Data source for loading csv files.

Arguments

  • data_splitter: Approach used for splitting the data into training, test, validation. Defaults to None.
  • ignore_cols: Column/list of columns to be ignored from the data. Defaults to None.
  • modifiers: Dictionary used for modifying paths/ extensions in the dataframe. Defaults to None.
  • path: The path or URL to the csv file.
  • read_csv_kwargs: Additional arguments to be passed as a dictionary to pandas.read_csv. Defaults to None.
  • seed: Random number seed. Used for setting random seed for all libraries. Defaults to None.

Attributes

  • data: A Dataframe-type object which contains the data.
  • data_splitter: Approach used for splitting the data into training, test, validation.
  • seed: Random number seed. Used for setting random seed for all libraries.

Variables

  • data : pandas.core.frame.DataFrame - A property containing the underlying dataframe if the data has been loaded.

    Raises: DataNotLoadedError: If the data has not been loaded yet.

  • hash : str - The hash associated with this BaseSource.

    This is the hash of the static information regarding the underlying DataFrame, primarily column names and content types but NOT anything content-related itself. It should be consistent across invocations, even if additional data is added, as long as the DataFrame is still compatible in its format.

    Returns: The hexdigest of the DataFrame hash.

  • is_initialised : bool - Checks if BaseSource was initialised.
  • is_task_running : bool - Returns True if a task is running.
  • iterable : bool - This returns False if the DataSource does not subclass IterableSource.

    However, this property must be re-implemented in IterableSource, therefore it is not necessarily True if the DataSource inherits from IterableSource.

Methods


get_column

def get_column(    self: BaseSource, col_name: str, *args: Any, **kwargs: Any,)> Union[numpy.ndarray, pandas.core.series.Series]:

Inherited from:

BaseSource.get_column :

Get a single column from dataset.

Used to iterate over image columns for the purposes of schema generation.

get_column_names

def get_column_names(self, **kwargs: Any)> collections.abc.Iterable:

Inherited from:

BaseSource.get_column_names :

Get the column names as an iterable.

get_data

def get_data(self, **kwargs: Any)> pandas.core.frame.DataFrame:

Loads and returns data from CSV dataset.

Returns A DataFrame-type object which contains the data.

Raises

  • DataSourceError: If the CSV file cannot be opened.

get_dtypes

def get_dtypes(self: BaseSource, *args: Any, **kwargs: Any)> _Dtypes:

Inherited from:

BaseSource.get_dtypes :

Implement this method to get the columns and column types from dataset.

get_project_db_sqlite_columns

def get_project_db_sqlite_columns(self)> list:

Inherited from:

BaseSource.get_project_db_sqlite_columns :

Implement this method to get the required columns.

This is used by the "run on new data only" feature.
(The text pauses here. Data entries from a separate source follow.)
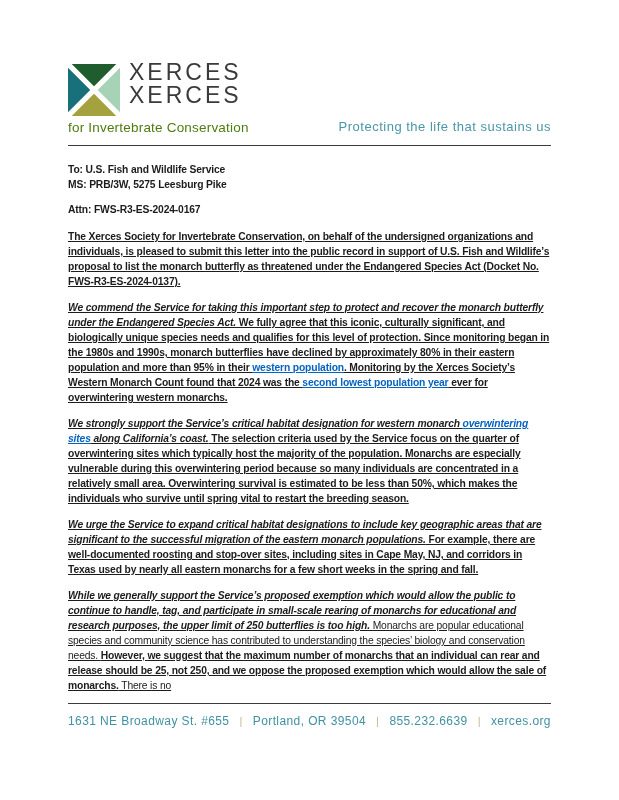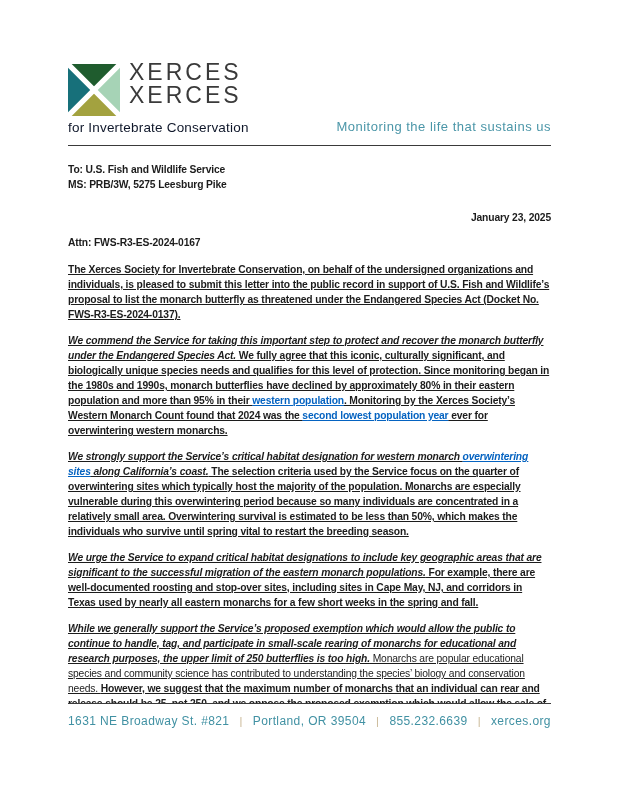"for Invertebrate Conservation" .brand-sub { color: #0f172a -> #4d7c0f }
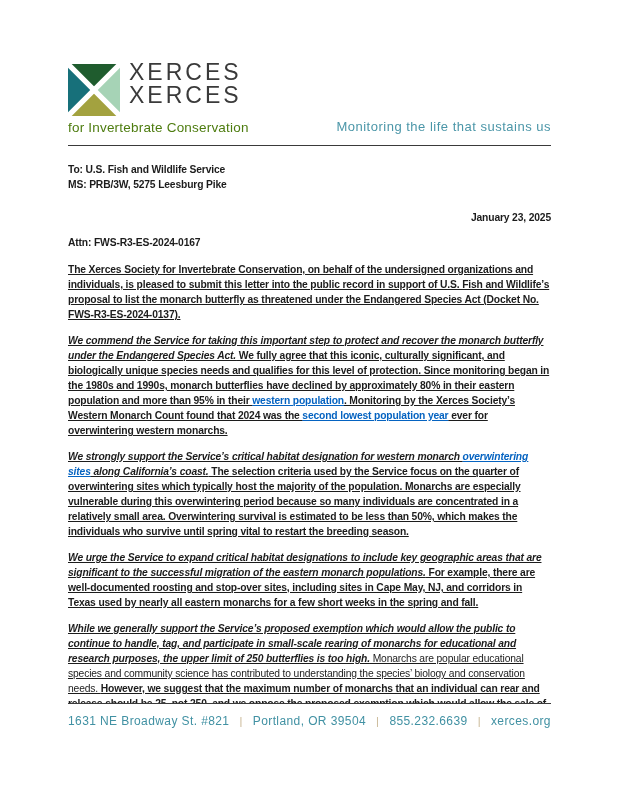"Monitoring the life that sustains" div.tagline { text: Monitoring -> Protecting }
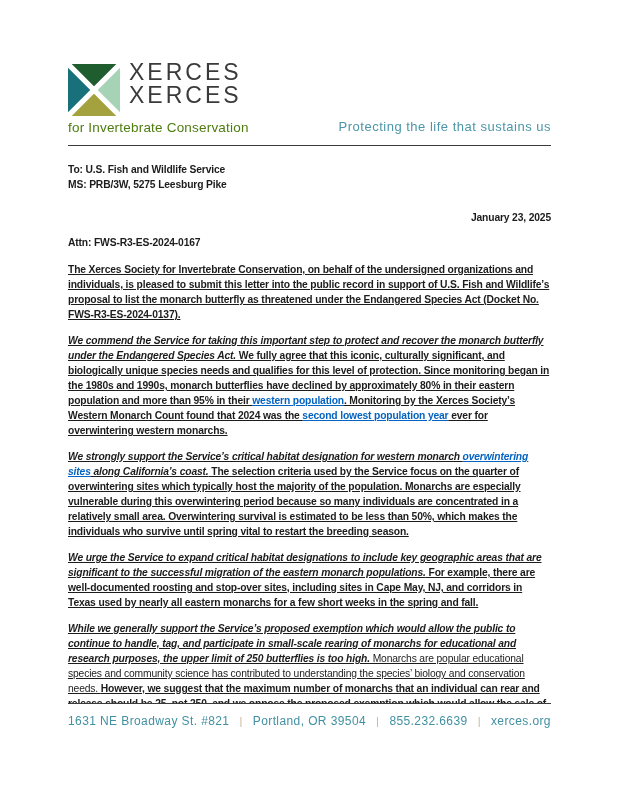"January 23, 2025" div.date-line { html: <div>January 23, 2025</div> -> none }
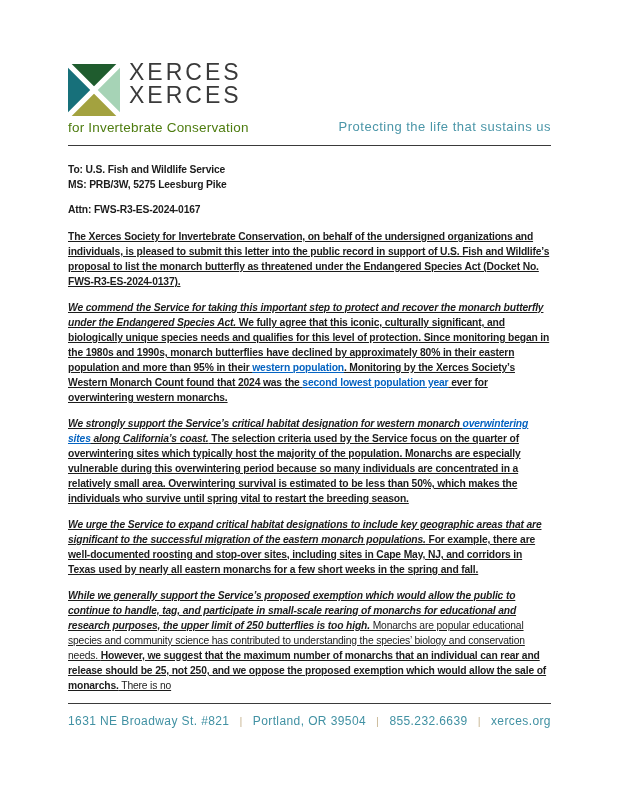"1631 NE Broadway St. #821" span { text: 821 -> 655 }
This is used to add data to the task table in the project database.

get_project_db_sqlite_create_table_query

def get_project_db_sqlite_create_table_query(self)> str:

Inherited from:

BaseSource.get_project_db_sqlite_create_table_query :

Implement this method to return the required columns and types.

This is used by the "run on new data only" feature. This should be in the format that can be used after a "CREATE TABLE" statement and is used to create the task table in the project database.

get_values

def get_values(self, col_names: list[str], **kwargs: Any)> dict:

Get distinct values from columns in CSV dataset.

Arguments

  • col_names: The list of the columns whose distinct values should be returned.
  • ****kwargs**: Additional keyword arguments.

Returns The distinct values of the requested column as a mapping from col name to a series of distinct values.

load_data

def load_data(self, **kwargs: Any)> None:

Inherited from:

BaseSource.load_data :

Load the data for the datasource.

Raises

  • TypeError: If data format is not supported.